[Web page edit records]
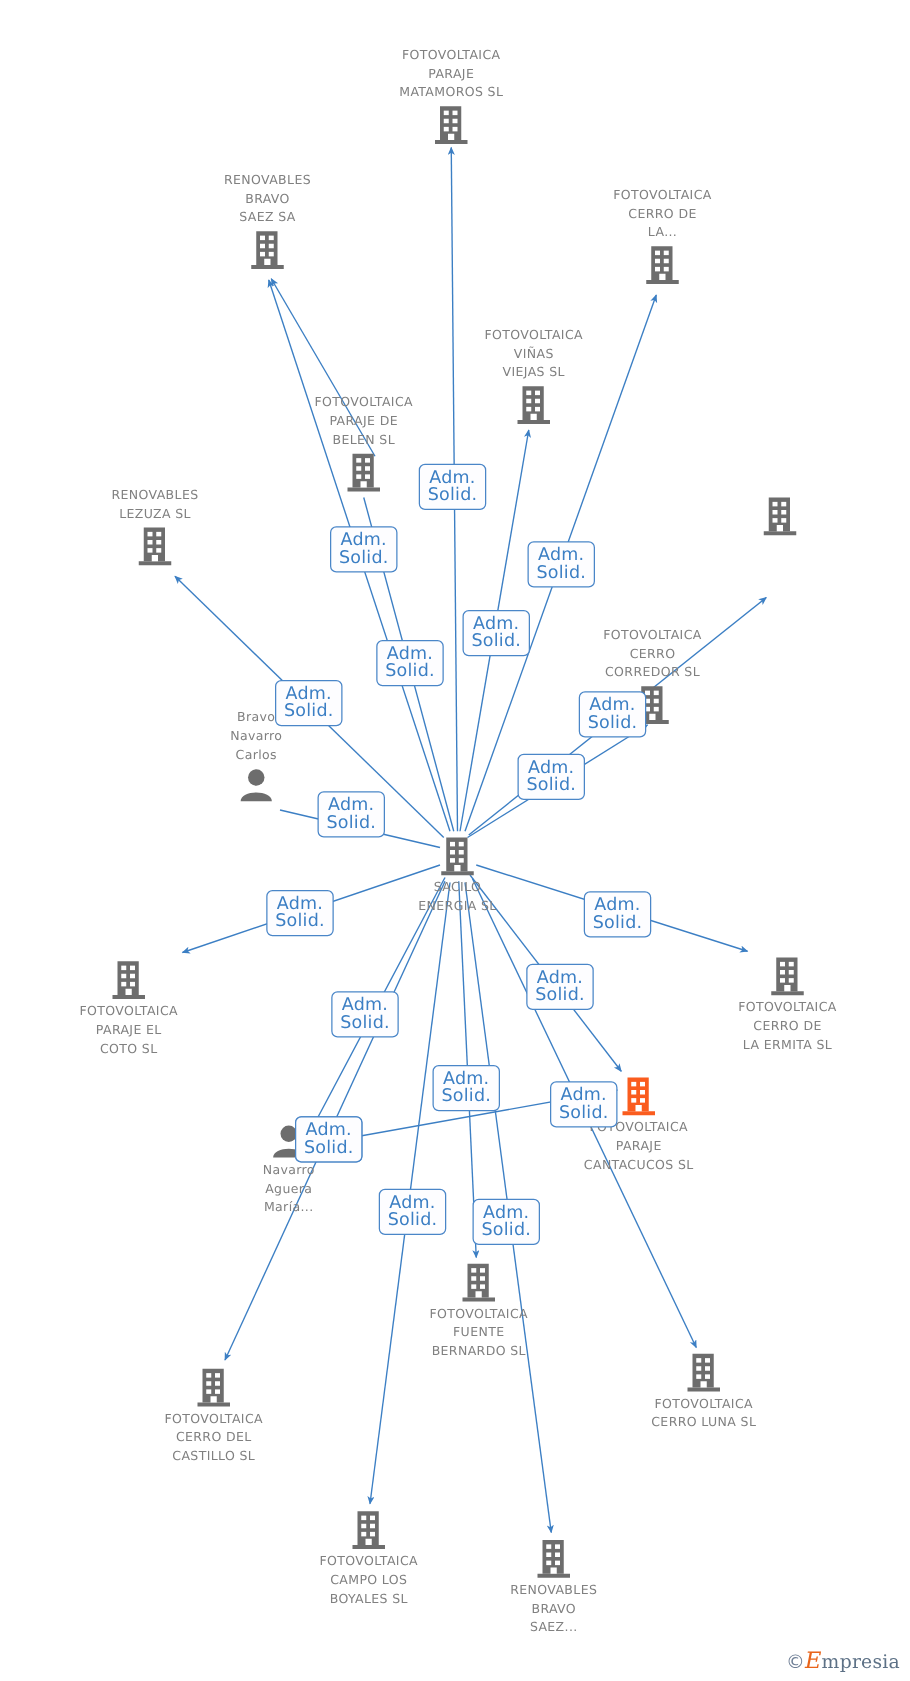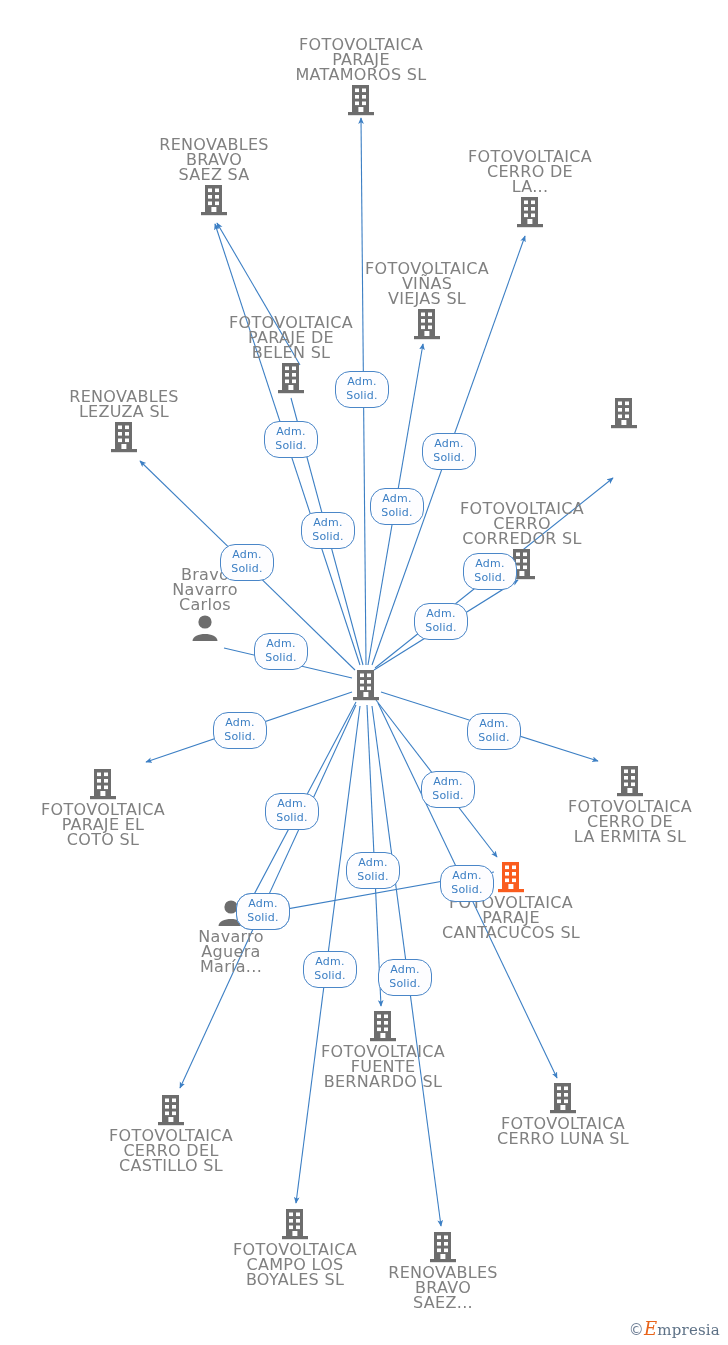--- a/index.html
+++ b/index.html
@@ -40,7 +40,7 @@
   }
   .node .label {
     display: block;
-    font-size: 16px;
+    font-size: 10px;
     line-height: 15px;
     color: #808080;
     letter-spacing: 0.3px;

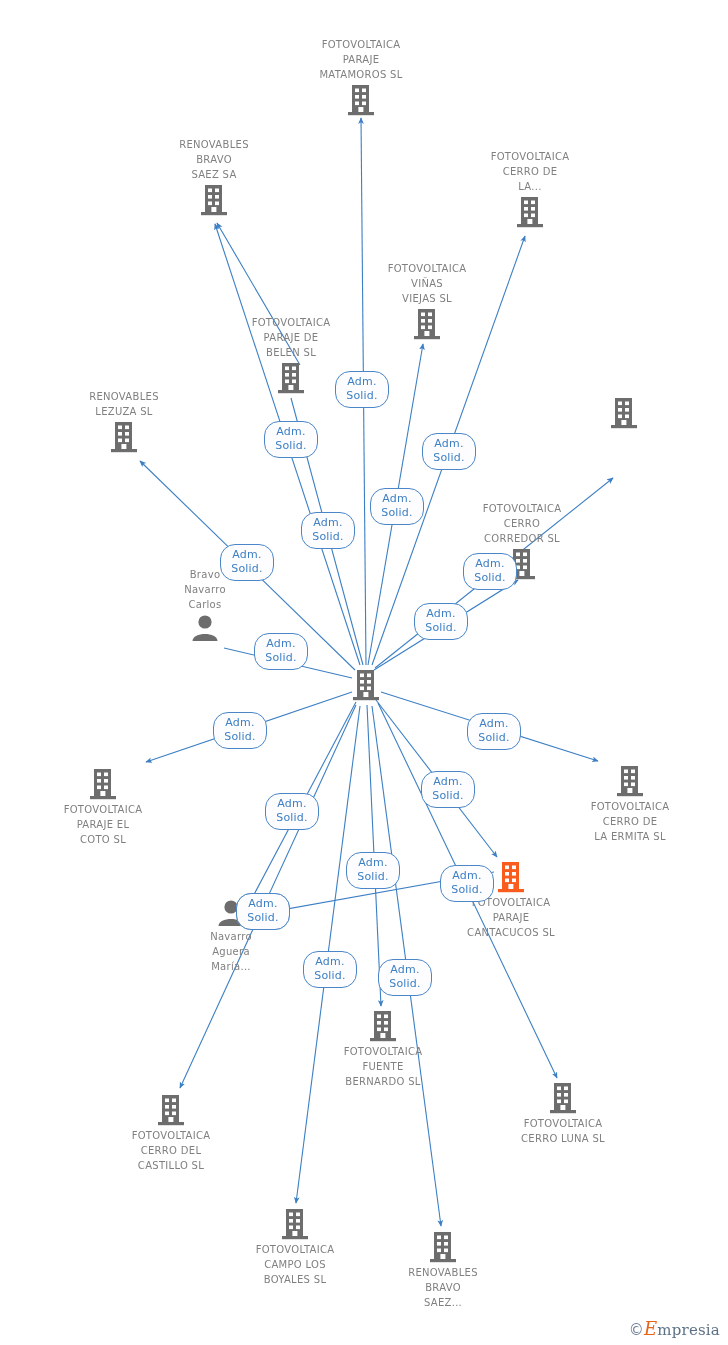--- a/index.html
+++ b/index.html
@@ -59,9 +59,9 @@
     position: absolute;
     background: #fdfdff;
     border: 1px solid #4a86c8;
-    border-radius: 15px;
+    border-radius: 5px;
     color: #3c7fc4;
-    font-size: 11px;
+    font-size: 14px;
     line-height: 14px;
     text-align: center;
     padding: 3px 6px 4px 6px;

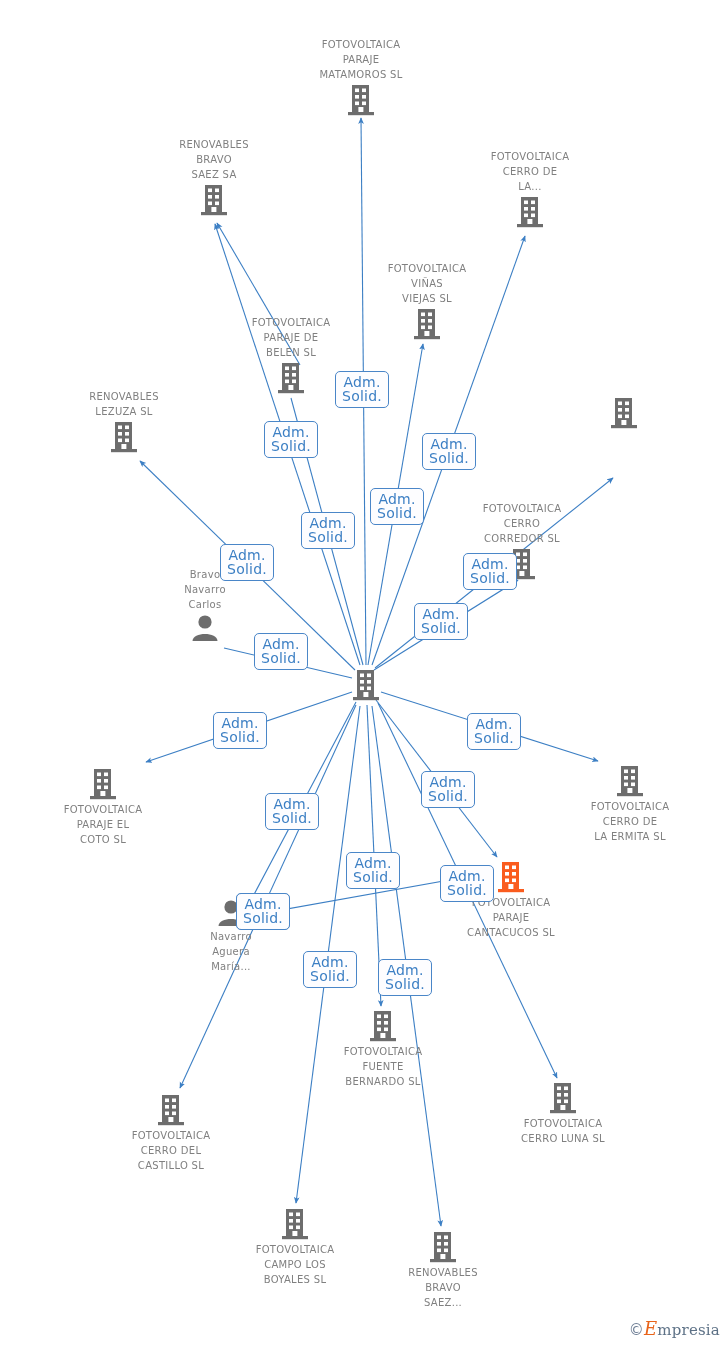--- a/index.html
+++ b/index.html
@@ -276,6 +276,8 @@
             <rect x="16" y="17.5" width="4" height="3.6" fill="#ffffff"></rect>
             <rect x="12.4" y="23" width="5" height="5" fill="#ffffff"></rect>
           </svg></span>
+        <span class="label">SACILO
+ENERGIA SL</span>
       </div>
       <div class="node label-below" style="left: 103px; top: 768px;">
         <span class="icon"><svg width="30" height="32" viewBox="0 0 30 32" xmlns="http://www.w3.org/2000/svg">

• Exercise requirements:
After removing the pictures, set down every record above exactly as it stands.

• Solution:
--- a/index.html
+++ b/index.html
@@ -40,7 +40,7 @@
   }
   .node .label {
     display: block;
-    font-size: 16px;
+    font-size: 10px;
     line-height: 15px;
     color: #808080;
     letter-spacing: 0.3px;

--- a/index.html
+++ b/index.html
@@ -59,9 +59,9 @@
     position: absolute;
     background: #fdfdff;
     border: 1px solid #4a86c8;
-    border-radius: 15px;
+    border-radius: 5px;
     color: #3c7fc4;
-    font-size: 11px;
+    font-size: 14px;
     line-height: 14px;
     text-align: center;
     padding: 3px 6px 4px 6px;

--- a/index.html
+++ b/index.html
@@ -276,6 +276,8 @@
             <rect x="16" y="17.5" width="4" height="3.6" fill="#ffffff"></rect>
             <rect x="12.4" y="23" width="5" height="5" fill="#ffffff"></rect>
           </svg></span>
+        <span class="label">SACILO
+ENERGIA SL</span>
       </div>
       <div class="node label-below" style="left: 103px; top: 768px;">
         <span class="icon"><svg width="30" height="32" viewBox="0 0 30 32" xmlns="http://www.w3.org/2000/svg">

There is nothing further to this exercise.